ACTIVITY: Everything from the line containing "<span>55</span>" to the end of the data must be duplicated word for word, and nothing else may appear.
━━━━━━━━━━━━━━━━
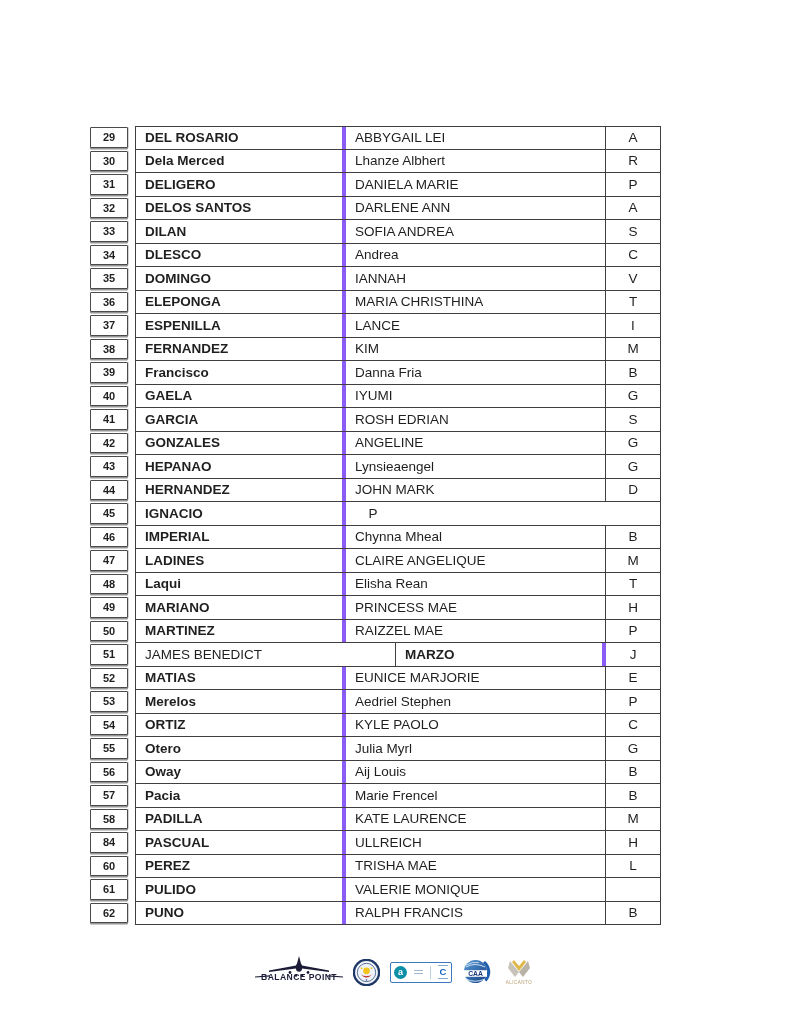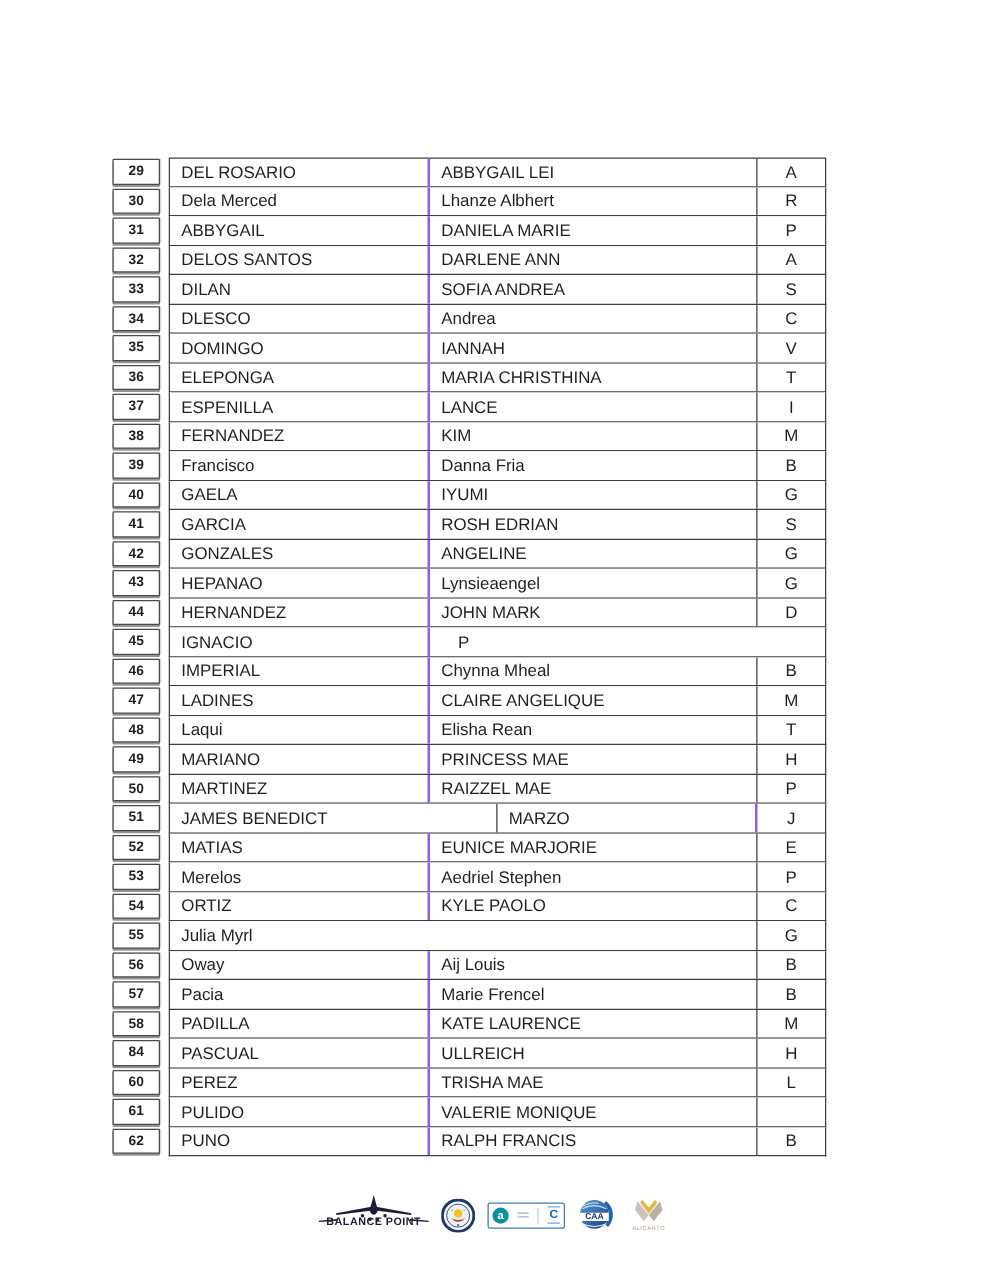--- a/index.html
+++ b/index.html
@@ -23,7 +23,7 @@
   }
   .main.first-row{border-top:1px solid #3f3f3f;}
   .cell{display:flex;align-items:center;font-size:13.5px;white-space:nowrap;overflow:hidden;}
-  .cell-last{width:197px;flex:0 0 197px;padding-left:9px;border-right:2px solid #8b5cf6;}
+  .cell-last{width:197px;flex:0 0 197px;padding-left:9px;border-right:4px solid #8b5cf6;font-weight:bold;}
   .cell-first{flex:1;padding-left:9px;border-right:1px solid #3f3f3f;}
   .cell-init{width:54px;flex:0 0 54px;justify-content:center;padding:0;}
   

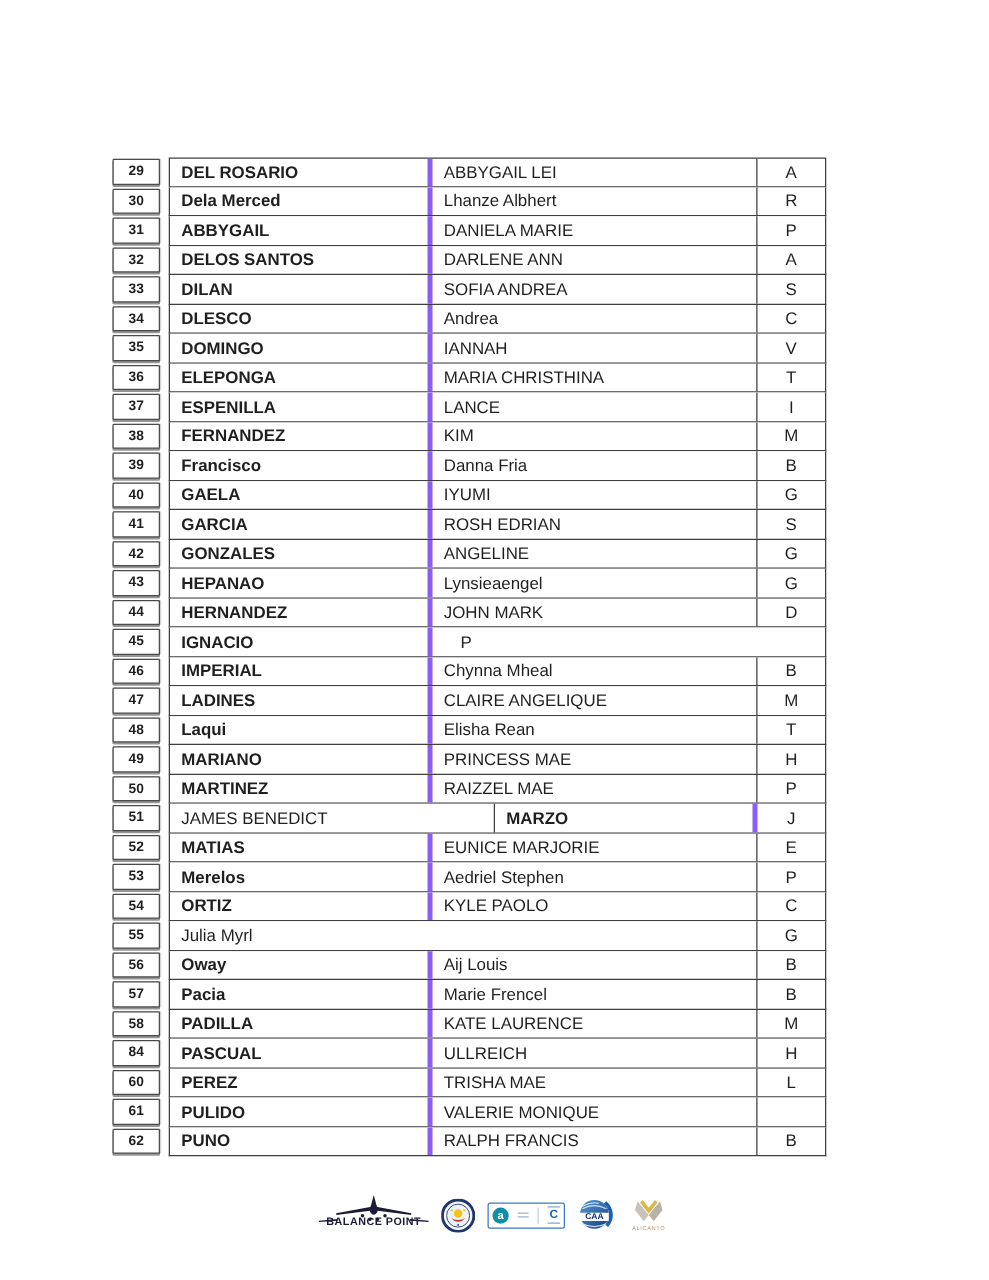--- a/index.html
+++ b/index.html
@@ -80,7 +80,7 @@
       <span>31</span>
     </div>
     <div class="main">
-      <div class="cell cell-last">ABBYGAIL</div>
+      <div class="cell cell-last">DELIGERO</div>
       <div class="cell cell-first">DANIELA MARIE</div>
       <div class="cell cell-init">P</div>
     </div>

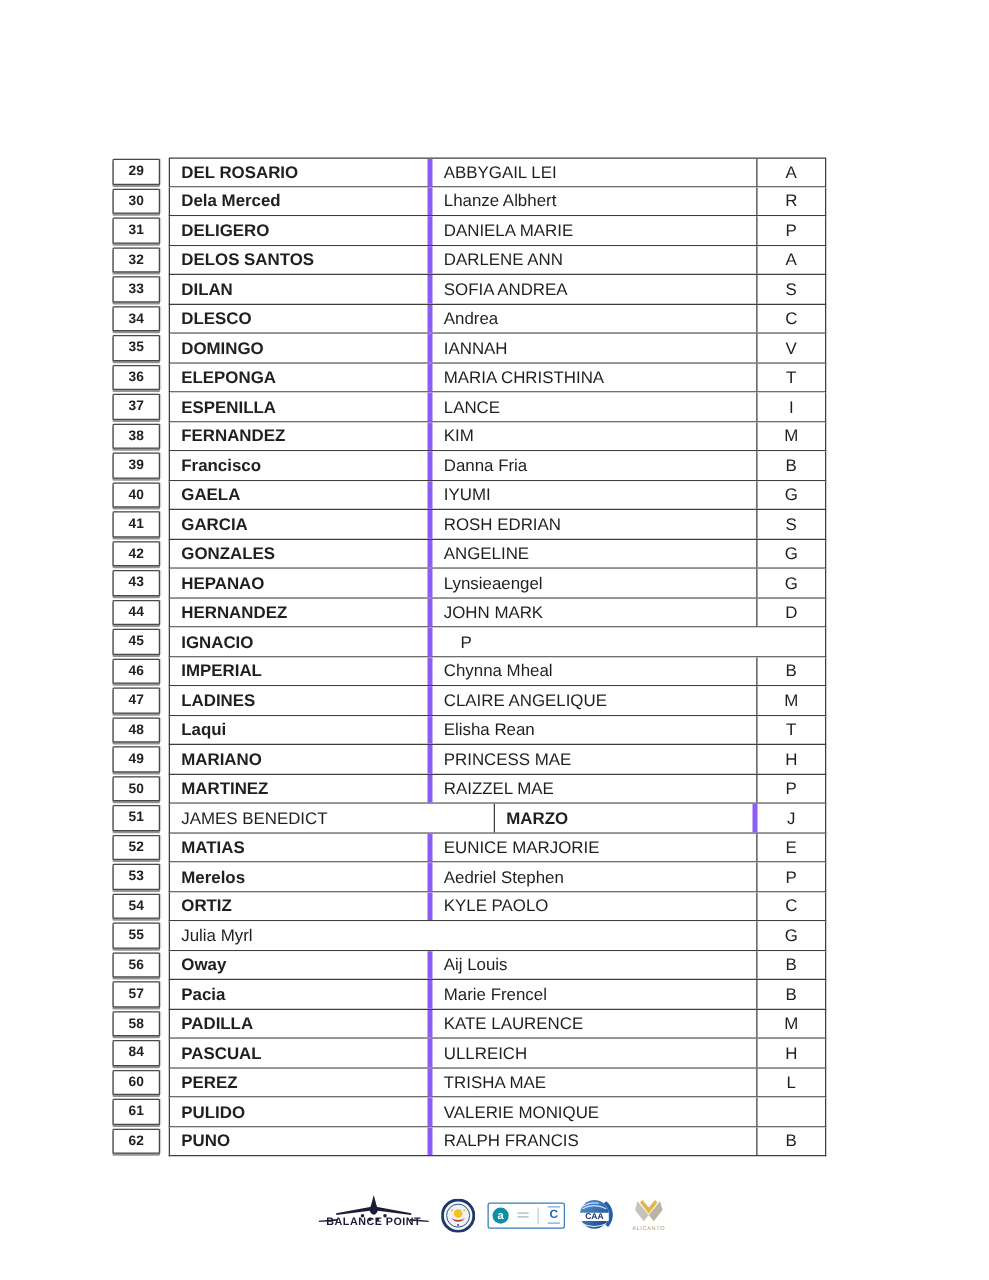--- a/index.html
+++ b/index.html
@@ -343,6 +343,7 @@
       <span>55</span>
     </div>
     <div class="main">
+      <div class="cell cell-last">Otero</div>
       <div class="cell cell-first">Julia Myrl</div>
       <div class="cell cell-init">G</div>
     </div>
━━━━━━━━━━━━━━━━
EXERCISE SOLUTION:
       <span>55</span>
     </div>
     <div class="main">
+      <div class="cell cell-last">Otero</div>
       <div class="cell cell-first">Julia Myrl</div>
       <div class="cell cell-init">G</div>
     </div>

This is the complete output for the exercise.